Helping kids get into college is a big business. It usually doesn't involve bribery

Alexia Elejalde-Ruiz, Chicago Tribune on

Published in Business News

Cutthroat competition to get into the nation's best colleges has fueled an explosion of admissions consultants, who charge families thousands of dollars to help students navigate the process.

The industry is in the limelight, now that federal authorities have charged 50 people, including Hollywood celebrities Felicity Huffman and Lori Loughlin and prominent business leaders, in a bribery scheme to get the kids of wealthy parents into top-ranked schools.

While much of the nation has gasped in outrage, many in the growing field have cringed.

"They give it a bad name," said Tina Tranfaglia, founder of College Knowledge Admissions Consulting in Glenview, Ill.

The number of independent education consultants operating in the U.S. has quadrupled since 2015, to an estimated 12,000 to 14,000, according to the Independent Education Consultants Association, a professional organization that runs training programs and sets ethical standards for its 1,850 members in an unregulated industry.

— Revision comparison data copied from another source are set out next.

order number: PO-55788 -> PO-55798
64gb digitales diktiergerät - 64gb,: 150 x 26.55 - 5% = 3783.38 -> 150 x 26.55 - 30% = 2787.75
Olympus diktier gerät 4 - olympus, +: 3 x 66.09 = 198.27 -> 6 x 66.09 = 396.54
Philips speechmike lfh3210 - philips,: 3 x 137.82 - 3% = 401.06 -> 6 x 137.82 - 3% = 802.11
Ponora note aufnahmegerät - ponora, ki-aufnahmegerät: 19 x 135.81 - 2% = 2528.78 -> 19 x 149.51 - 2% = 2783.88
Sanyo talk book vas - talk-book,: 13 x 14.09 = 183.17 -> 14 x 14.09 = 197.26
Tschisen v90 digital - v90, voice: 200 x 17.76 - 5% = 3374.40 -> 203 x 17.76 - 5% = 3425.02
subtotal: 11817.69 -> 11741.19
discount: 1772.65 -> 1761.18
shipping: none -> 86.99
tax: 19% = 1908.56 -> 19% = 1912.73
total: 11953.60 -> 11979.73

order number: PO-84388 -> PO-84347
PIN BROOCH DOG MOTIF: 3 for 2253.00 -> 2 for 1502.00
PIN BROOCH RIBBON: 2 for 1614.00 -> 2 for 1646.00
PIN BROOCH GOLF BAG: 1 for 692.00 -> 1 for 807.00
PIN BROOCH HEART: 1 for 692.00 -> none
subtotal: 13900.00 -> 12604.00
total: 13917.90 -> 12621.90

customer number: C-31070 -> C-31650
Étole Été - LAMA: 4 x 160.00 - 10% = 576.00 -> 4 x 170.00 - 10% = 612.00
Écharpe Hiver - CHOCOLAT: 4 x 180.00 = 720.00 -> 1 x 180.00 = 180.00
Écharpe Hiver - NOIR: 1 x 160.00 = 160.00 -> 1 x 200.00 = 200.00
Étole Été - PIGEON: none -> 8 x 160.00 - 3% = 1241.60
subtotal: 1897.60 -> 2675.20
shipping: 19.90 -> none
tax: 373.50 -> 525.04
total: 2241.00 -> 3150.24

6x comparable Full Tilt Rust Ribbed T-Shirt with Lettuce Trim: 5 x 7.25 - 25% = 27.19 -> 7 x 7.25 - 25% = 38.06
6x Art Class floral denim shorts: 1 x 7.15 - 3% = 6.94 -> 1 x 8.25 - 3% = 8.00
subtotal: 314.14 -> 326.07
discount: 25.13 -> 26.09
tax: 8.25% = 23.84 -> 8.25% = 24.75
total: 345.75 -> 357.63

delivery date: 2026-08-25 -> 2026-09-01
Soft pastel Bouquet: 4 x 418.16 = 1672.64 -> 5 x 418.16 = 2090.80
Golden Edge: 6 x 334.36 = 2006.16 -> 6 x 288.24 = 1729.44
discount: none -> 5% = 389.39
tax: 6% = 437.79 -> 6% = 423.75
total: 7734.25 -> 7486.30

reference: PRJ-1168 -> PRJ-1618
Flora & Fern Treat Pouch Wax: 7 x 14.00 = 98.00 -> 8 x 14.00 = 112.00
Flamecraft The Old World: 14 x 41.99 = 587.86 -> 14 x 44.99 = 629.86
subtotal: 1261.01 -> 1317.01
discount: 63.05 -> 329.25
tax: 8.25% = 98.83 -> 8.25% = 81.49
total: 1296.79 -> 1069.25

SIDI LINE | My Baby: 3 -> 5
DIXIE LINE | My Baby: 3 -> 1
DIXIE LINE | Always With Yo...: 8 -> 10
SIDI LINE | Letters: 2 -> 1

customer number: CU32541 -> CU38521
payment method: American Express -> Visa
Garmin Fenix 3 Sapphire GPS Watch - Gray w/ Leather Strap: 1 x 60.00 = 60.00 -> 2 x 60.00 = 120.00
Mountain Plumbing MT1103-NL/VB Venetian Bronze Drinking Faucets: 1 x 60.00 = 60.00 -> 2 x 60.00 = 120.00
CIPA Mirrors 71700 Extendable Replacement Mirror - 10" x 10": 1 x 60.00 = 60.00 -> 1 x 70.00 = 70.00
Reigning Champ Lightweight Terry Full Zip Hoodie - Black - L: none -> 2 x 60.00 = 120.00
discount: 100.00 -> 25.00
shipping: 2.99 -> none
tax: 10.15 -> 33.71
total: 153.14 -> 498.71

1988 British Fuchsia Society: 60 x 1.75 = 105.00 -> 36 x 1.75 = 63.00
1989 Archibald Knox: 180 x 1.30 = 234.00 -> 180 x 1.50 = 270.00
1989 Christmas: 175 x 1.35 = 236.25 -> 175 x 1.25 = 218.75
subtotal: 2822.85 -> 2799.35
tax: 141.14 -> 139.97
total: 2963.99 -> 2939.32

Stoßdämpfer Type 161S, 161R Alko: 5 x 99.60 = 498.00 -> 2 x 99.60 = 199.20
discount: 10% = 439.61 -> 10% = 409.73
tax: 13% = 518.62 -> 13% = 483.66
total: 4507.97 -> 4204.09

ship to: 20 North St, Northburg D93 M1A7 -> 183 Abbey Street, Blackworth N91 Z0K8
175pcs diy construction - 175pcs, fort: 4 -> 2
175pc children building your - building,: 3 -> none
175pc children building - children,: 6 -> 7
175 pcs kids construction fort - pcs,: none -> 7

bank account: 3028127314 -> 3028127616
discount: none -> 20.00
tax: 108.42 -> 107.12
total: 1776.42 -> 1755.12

The high-profile scandal has reignited criticism that consultants give privileged kids an additional leg up, or exacerbate the pressure many high school students feel to get into a top school at any cost.


College admissions consultants, who help applicants with essays, test preparation, interviews and school selection, charge anywhere from $850 to $10,000 for comprehensive services, with an average price tag of $4,100 in the Midwest, according to the association. Increasingly, consultants offer hourly rates for families who want more limited services, at an average rate of $200 an hour.

"My hope is that a big part of our job is reducing stress," said Brooke Daly, president of the Higher Education Consultants Association, another professional group. "We will find schools that will fit you well and we will find schools that will admit you."

The Independent Education Consultants Association strongly encourages members to also offer their services for free to community groups that help students from disadvantaged areas prepare for college, and 99 percent do so, CEO Mark Sklarow said. With in-school guidance counselors at public high schools stretched particularly thin – one study found they have so many other duties that they spend only 38 minutes a year on college counseling per student – sometimes it's the only help those students get.

"I think it's something that helps level the playing field," Sklarow said.